- Opening Delimiter -

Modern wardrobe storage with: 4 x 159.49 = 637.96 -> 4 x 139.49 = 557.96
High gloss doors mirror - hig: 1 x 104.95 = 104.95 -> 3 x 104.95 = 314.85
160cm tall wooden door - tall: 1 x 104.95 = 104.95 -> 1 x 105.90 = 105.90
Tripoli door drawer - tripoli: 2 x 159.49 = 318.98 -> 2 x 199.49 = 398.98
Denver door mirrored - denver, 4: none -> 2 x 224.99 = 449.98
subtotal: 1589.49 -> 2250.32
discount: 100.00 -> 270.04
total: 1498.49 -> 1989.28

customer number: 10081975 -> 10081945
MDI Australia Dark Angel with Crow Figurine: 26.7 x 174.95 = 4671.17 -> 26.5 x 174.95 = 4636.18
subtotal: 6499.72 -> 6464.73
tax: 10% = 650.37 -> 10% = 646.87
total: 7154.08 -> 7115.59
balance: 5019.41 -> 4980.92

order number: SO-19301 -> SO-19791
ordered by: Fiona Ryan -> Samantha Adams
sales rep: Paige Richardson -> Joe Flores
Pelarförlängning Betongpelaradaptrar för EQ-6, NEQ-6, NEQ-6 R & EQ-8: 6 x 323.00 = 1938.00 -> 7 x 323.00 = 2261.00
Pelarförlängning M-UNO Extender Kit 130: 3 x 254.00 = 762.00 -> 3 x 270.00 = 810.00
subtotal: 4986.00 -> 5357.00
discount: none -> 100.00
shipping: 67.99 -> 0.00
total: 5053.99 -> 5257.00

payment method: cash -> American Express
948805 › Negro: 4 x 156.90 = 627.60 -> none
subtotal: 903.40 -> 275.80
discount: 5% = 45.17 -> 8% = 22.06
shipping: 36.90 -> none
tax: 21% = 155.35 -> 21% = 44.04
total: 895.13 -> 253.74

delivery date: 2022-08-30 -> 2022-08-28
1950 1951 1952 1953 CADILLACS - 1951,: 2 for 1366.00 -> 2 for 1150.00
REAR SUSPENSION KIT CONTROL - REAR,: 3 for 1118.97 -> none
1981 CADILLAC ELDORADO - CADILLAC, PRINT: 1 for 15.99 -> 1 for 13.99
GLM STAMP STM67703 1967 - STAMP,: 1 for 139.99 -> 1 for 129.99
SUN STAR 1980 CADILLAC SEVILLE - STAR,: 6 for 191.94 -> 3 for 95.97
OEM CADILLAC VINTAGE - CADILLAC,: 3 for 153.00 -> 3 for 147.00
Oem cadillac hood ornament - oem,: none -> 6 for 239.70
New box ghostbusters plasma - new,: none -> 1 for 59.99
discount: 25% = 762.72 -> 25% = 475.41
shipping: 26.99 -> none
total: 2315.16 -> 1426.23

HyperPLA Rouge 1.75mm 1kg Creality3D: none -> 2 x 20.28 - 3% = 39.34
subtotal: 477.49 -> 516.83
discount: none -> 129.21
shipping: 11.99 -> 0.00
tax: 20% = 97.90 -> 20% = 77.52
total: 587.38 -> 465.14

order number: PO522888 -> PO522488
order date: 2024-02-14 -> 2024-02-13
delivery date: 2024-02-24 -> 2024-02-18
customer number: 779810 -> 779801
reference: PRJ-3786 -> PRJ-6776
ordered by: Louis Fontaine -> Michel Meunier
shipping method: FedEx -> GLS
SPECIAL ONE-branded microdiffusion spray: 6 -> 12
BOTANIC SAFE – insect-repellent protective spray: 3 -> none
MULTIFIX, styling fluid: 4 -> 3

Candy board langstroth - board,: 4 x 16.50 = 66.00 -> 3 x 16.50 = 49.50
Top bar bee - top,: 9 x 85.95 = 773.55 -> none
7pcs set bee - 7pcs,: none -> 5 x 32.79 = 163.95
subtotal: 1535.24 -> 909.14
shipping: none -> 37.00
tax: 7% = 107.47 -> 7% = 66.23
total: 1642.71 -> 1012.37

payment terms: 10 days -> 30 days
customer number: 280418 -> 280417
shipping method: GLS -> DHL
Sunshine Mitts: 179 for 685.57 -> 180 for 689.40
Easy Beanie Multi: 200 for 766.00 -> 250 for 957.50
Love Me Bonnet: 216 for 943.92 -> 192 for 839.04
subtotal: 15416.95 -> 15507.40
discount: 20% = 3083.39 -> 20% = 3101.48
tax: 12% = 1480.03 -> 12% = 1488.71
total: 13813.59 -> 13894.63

- Closing Delimiter -

-- Task item --
Retype all of the entries exactly, please.

-- Answer section --
Modern wardrobe storage with: 4 x 159.49 = 637.96 -> 4 x 139.49 = 557.96
High gloss doors mirror - hig: 1 x 104.95 = 104.95 -> 3 x 104.95 = 314.85
160cm tall wooden door - tall: 1 x 104.95 = 104.95 -> 1 x 105.90 = 105.90
Tripoli door drawer - tripoli: 2 x 159.49 = 318.98 -> 2 x 199.49 = 398.98
Denver door mirrored - denver, 4: none -> 2 x 224.99 = 449.98
subtotal: 1589.49 -> 2250.32
discount: 100.00 -> 270.04
total: 1498.49 -> 1989.28

customer number: 10081975 -> 10081945
MDI Australia Dark Angel with Crow Figurine: 26.7 x 174.95 = 4671.17 -> 26.5 x 174.95 = 4636.18
subtotal: 6499.72 -> 6464.73
tax: 10% = 650.37 -> 10% = 646.87
total: 7154.08 -> 7115.59
balance: 5019.41 -> 4980.92

order number: SO-19301 -> SO-19791
ordered by: Fiona Ryan -> Samantha Adams
sales rep: Paige Richardson -> Joe Flores
Pelarförlängning Betongpelaradaptrar för EQ-6, NEQ-6, NEQ-6 R & EQ-8: 6 x 323.00 = 1938.00 -> 7 x 323.00 = 2261.00
Pelarförlängning M-UNO Extender Kit 130: 3 x 254.00 = 762.00 -> 3 x 270.00 = 810.00
subtotal: 4986.00 -> 5357.00
discount: none -> 100.00
shipping: 67.99 -> 0.00
total: 5053.99 -> 5257.00

payment method: cash -> American Express
948805 › Negro: 4 x 156.90 = 627.60 -> none
subtotal: 903.40 -> 275.80
discount: 5% = 45.17 -> 8% = 22.06
shipping: 36.90 -> none
tax: 21% = 155.35 -> 21% = 44.04
total: 895.13 -> 253.74

delivery date: 2022-08-30 -> 2022-08-28
1950 1951 1952 1953 CADILLACS - 1951,: 2 for 1366.00 -> 2 for 1150.00
REAR SUSPENSION KIT CONTROL - REAR,: 3 for 1118.97 -> none
1981 CADILLAC ELDORADO - CADILLAC, PRINT: 1 for 15.99 -> 1 for 13.99
GLM STAMP STM67703 1967 - STAMP,: 1 for 139.99 -> 1 for 129.99
SUN STAR 1980 CADILLAC SEVILLE - STAR,: 6 for 191.94 -> 3 for 95.97
OEM CADILLAC VINTAGE - CADILLAC,: 3 for 153.00 -> 3 for 147.00
Oem cadillac hood ornament - oem,: none -> 6 for 239.70
New box ghostbusters plasma - new,: none -> 1 for 59.99
discount: 25% = 762.72 -> 25% = 475.41
shipping: 26.99 -> none
total: 2315.16 -> 1426.23

HyperPLA Rouge 1.75mm 1kg Creality3D: none -> 2 x 20.28 - 3% = 39.34
subtotal: 477.49 -> 516.83
discount: none -> 129.21
shipping: 11.99 -> 0.00
tax: 20% = 97.90 -> 20% = 77.52
total: 587.38 -> 465.14

order number: PO522888 -> PO522488
order date: 2024-02-14 -> 2024-02-13
delivery date: 2024-02-24 -> 2024-02-18
customer number: 779810 -> 779801
reference: PRJ-3786 -> PRJ-6776
ordered by: Louis Fontaine -> Michel Meunier
shipping method: FedEx -> GLS
SPECIAL ONE-branded microdiffusion spray: 6 -> 12
BOTANIC SAFE – insect-repellent protective spray: 3 -> none
MULTIFIX, styling fluid: 4 -> 3

Candy board langstroth - board,: 4 x 16.50 = 66.00 -> 3 x 16.50 = 49.50
Top bar bee - top,: 9 x 85.95 = 773.55 -> none
7pcs set bee - 7pcs,: none -> 5 x 32.79 = 163.95
subtotal: 1535.24 -> 909.14
shipping: none -> 37.00
tax: 7% = 107.47 -> 7% = 66.23
total: 1642.71 -> 1012.37

payment terms: 10 days -> 30 days
customer number: 280418 -> 280417
shipping method: GLS -> DHL
Sunshine Mitts: 179 for 685.57 -> 180 for 689.40
Easy Beanie Multi: 200 for 766.00 -> 250 for 957.50
Love Me Bonnet: 216 for 943.92 -> 192 for 839.04
subtotal: 15416.95 -> 15507.40
discount: 20% = 3083.39 -> 20% = 3101.48
tax: 12% = 1480.03 -> 12% = 1488.71
total: 13813.59 -> 13894.63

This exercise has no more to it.